Kitap okumayı sevmek
Kitap okumaktan zevk almak
Ben hiçbir kitabı sevdiğim için okumadım. Aksine okumam gerektiği için okudum. İradem kendi denetimimde olmadığı dönemde (geçmiş); ailemin, çevrenin, okulumun denetiminde olduğu dönemde bunların iradesiyle okudum. İradem kendi denetimimde olduğu dönemde (günümüz ve gelecek); ailemin, çevrenin, okulun kültürlerinin şekillendirdiği irademi devletimin, dinimin, ırkımın, (yerel ve evrensel) ideolojimin, ortak insan menfaatlarının ve kendi algımın bana aşıladığı değerler bütünü ile (istesem de istemesem de) harmanlanıp oluşan irademle: Bir kitabı okumam gerektiğine inandığım-inandırıldığım için okuyorum. Kitap okumayı seviyorum klişesini kullanmak istemem. Çünkü kitap okumayı sevmem! Okumanın "zevk" ile ilişkilendirilebileceğine inananlardan değilim. Zevk için okuma eylemi gerçekte zevk için yapılan bir okuma eylemi değil, alışkanlık veya koşullanmaya dayalı okuma eylemi olduğunu gördüm.
Benim kitap okuma eylemlerim pek çok değişkenlerin ortaya çıkardığı bir durumdan kaynaklanır. Hiçbir zaman tek bir değişkene dayanarak kitap okumuş değilim. Kitap okuma eylemlerimin temelini "dayatma" oluşturur. Kendimi bilene kadar ki okumalarım "maddi" dayatmaya, kendimi bildikten sonraki okumalarım "manevi" dayatmaya dayanır.
dünyanın hengamesinden, kalabalığından ve kötülüğünden kaçmak biraz nefes almak için...
Pencereler acmak amac.
Baska gozle bakmak Dunya'ya. Okurken "Ulan ben de ayni duvara bakiyorum, adam bu duvarda 3 sayfa yazabilecek kadar ne gormus" demek icin.
Hayal kurmak icin. Baskalarinin renkli Dunyalari'ni gormek ve buyulenmek icin.
Ogrenmek icin.
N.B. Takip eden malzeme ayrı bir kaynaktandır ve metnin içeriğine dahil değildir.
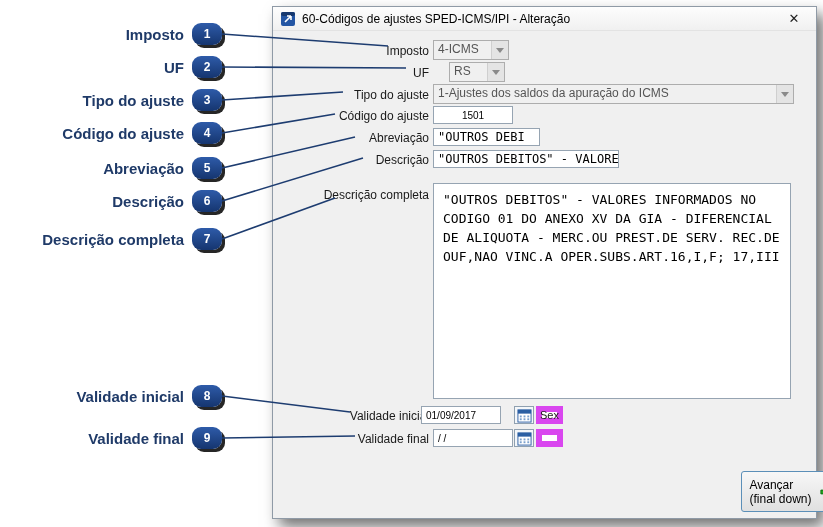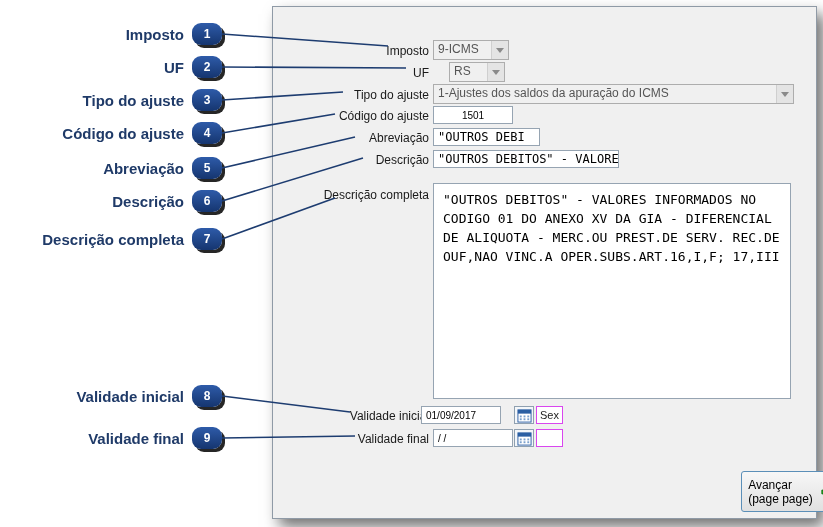--- a/index.html
+++ b/index.html
@@ -120,6 +120,15 @@
 
   <div class="dialog">
 
+    <div class="titlebar">
+      <svg width="16" height="16" viewBox="0 0 16 16">
+        <rect x="1" y="1" width="14" height="14" rx="2" fill="#2456a4"></rect>
+        <rect x="1" y="1" width="14" height="4" rx="2" fill="#16386f"></rect>
+        <path d="M5 11 L11 5 M11 5 h-4 M11 5 v4" stroke="#ffffff" stroke-width="1.6" fill="none"></path>
+      </svg>
+      <span class="title">60-Códigos de ajustes SPED-ICMS/IPI - Alteração</span>
+      <span class="close">✕</span>
+    </div>
 
     <div class="flabel" style="top:37px">Imposto</div>
     <div class="combo" style="left:160px;top:33px;width:76px">

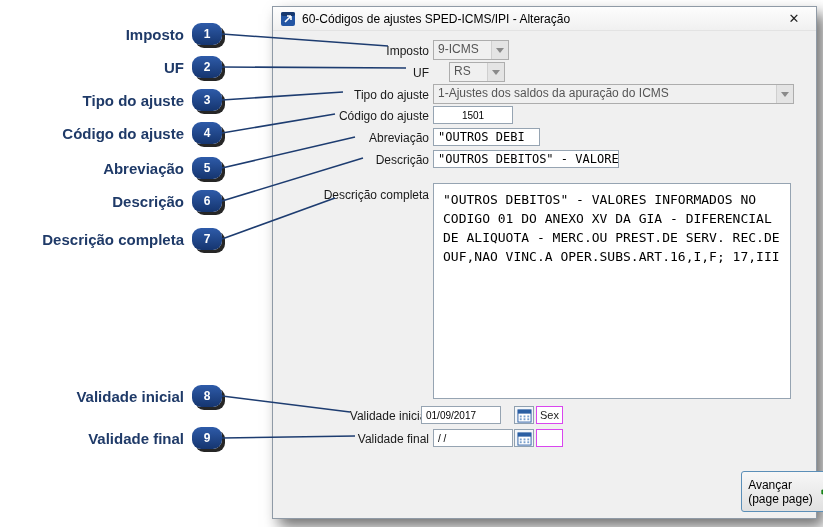--- a/index.html
+++ b/index.html
@@ -132,7 +132,7 @@
 
     <div class="flabel" style="top:37px">Imposto</div>
     <div class="combo" style="left:160px;top:33px;width:76px">
-      <span class="val">9-ICMS</span>
+      <span class="val">4-ICMS</span>
       <span class="dbtn">
           <span class="tri"></span>
         </span>

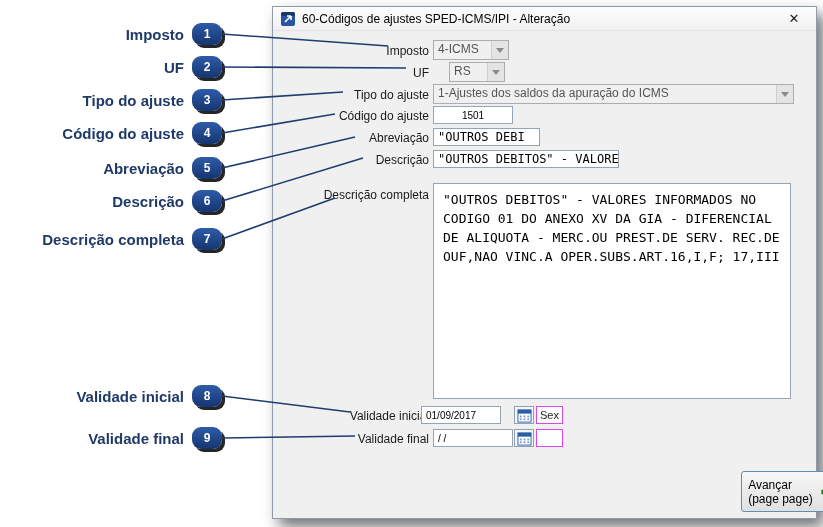--- a/index.html
+++ b/index.html
@@ -50,7 +50,7 @@
 
   .calbtn{position:absolute;width:20px;height:18px;box-sizing:border-box;border:1px solid #8fa0b0;
           background:#f4f7fa;display:flex;align-items:center;justify-content:center;}
-  .daybox{position:absolute;width:27px;height:18px;box-sizing:border-box;border:1px solid #d946ef;
+  .daybox{position:absolute;width:27px;height:18px;box-sizing:border-box;border:6px solid #d946ef;
           background:#ffffff;font-size:11px;display:flex;align-items:center;justify-content:center;
           color:#222;}
 

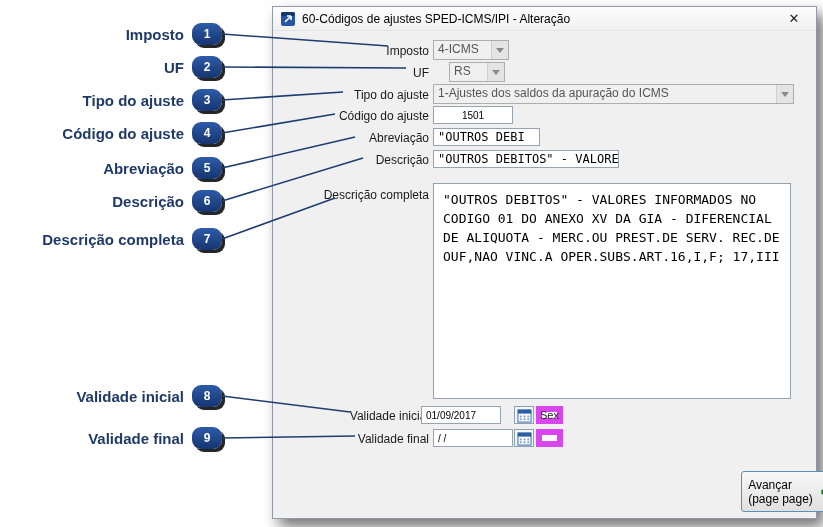--- a/index.html
+++ b/index.html
@@ -209,7 +209,7 @@
     <div class="btn-next">
       <span class="lines">
         <span>Avançar</span><br>
-        <span>(page page)</span>
+        <span>(final down)</span>
       </span>
       <svg width="17" height="14" viewBox="0 0 18 14">
         <path d="M2 5 h7 v-4 l8 6 -8 6 v-4 h-7 z" fill="#23a523" stroke="#0d6e0d" stroke-width="1"></path>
Ne kadar cahil oldugumu, okudugum her bir kelime ile bir kez daha anlamak icin.
Duvarlari asmak amac.
http://humorpix.com/pictures/Books
Benim için okumak alışkanlık oldu.Başlangıçta okumak için bir çok nedenim vardı ama okumak benim için artık ekmek gibi su gibi zaruret oldu.Günlük kitap okumadığımda bir eksiklik,bir vicdan azabı duyuyorum nedense !!
Hani deniz suyunu içtilçe içesi gelir derlerya insanın işte bu da onun gibi okudukça okuma ihtiyacı hissediyorum ben.Hep istediğimiz, farklı yaşamlarda farklı maceralarda ,tahayyül ettiğimiz diyarlarda bulunmak değil mi zaten?Tek bir hayatı monoton yaşamayı kim ister ki?Kitap okuyan kişi onlarca hayat yaşıyor. Yaşamın bazı tuhaflıklarına şaşırmayışımız bundan değil mi?
''Bir kitabı okurken geçen iki saatin ömrümün birçok senelerinden daha dolu, daha ehemmiyetli olduğunu fark edince insan hayatının ürkütücü hiçliğini düşünür ve yeis içinde kalırdım.''
Sözün sahibini bilmeyen yoktur herhalde. :)
bir de bence 'okumak' çok asil bi davranış.
Ben açık konuşmak gerekirse kitap okumayı hiç sevemedim,okuma sebebim ya hocaların ödev olarak dayatması ve ya okumazsam arkadaşlarımdan bir yanımın eksik kalacağını düşünmüş olmamdı.Şuan hayatta yaptığım pek çok şeyden sıkılmış durumdayım ve ilk defa kitap okumaktan zevk alıyor gibiyim,ne kadar böyle sürer bilmiyorum ama keşke günlerimi online oyunla heba edeceğime biraz daha okusaymışım diye hayıflanıyorum.Bir kitap okumakla kitabın filmini izlemek,bilgilendirici bir kitap okumakla kitap özetine ve ya aynı bilgileri vikipedia dan öğrenmek arasında kat kat fark varmış meğer.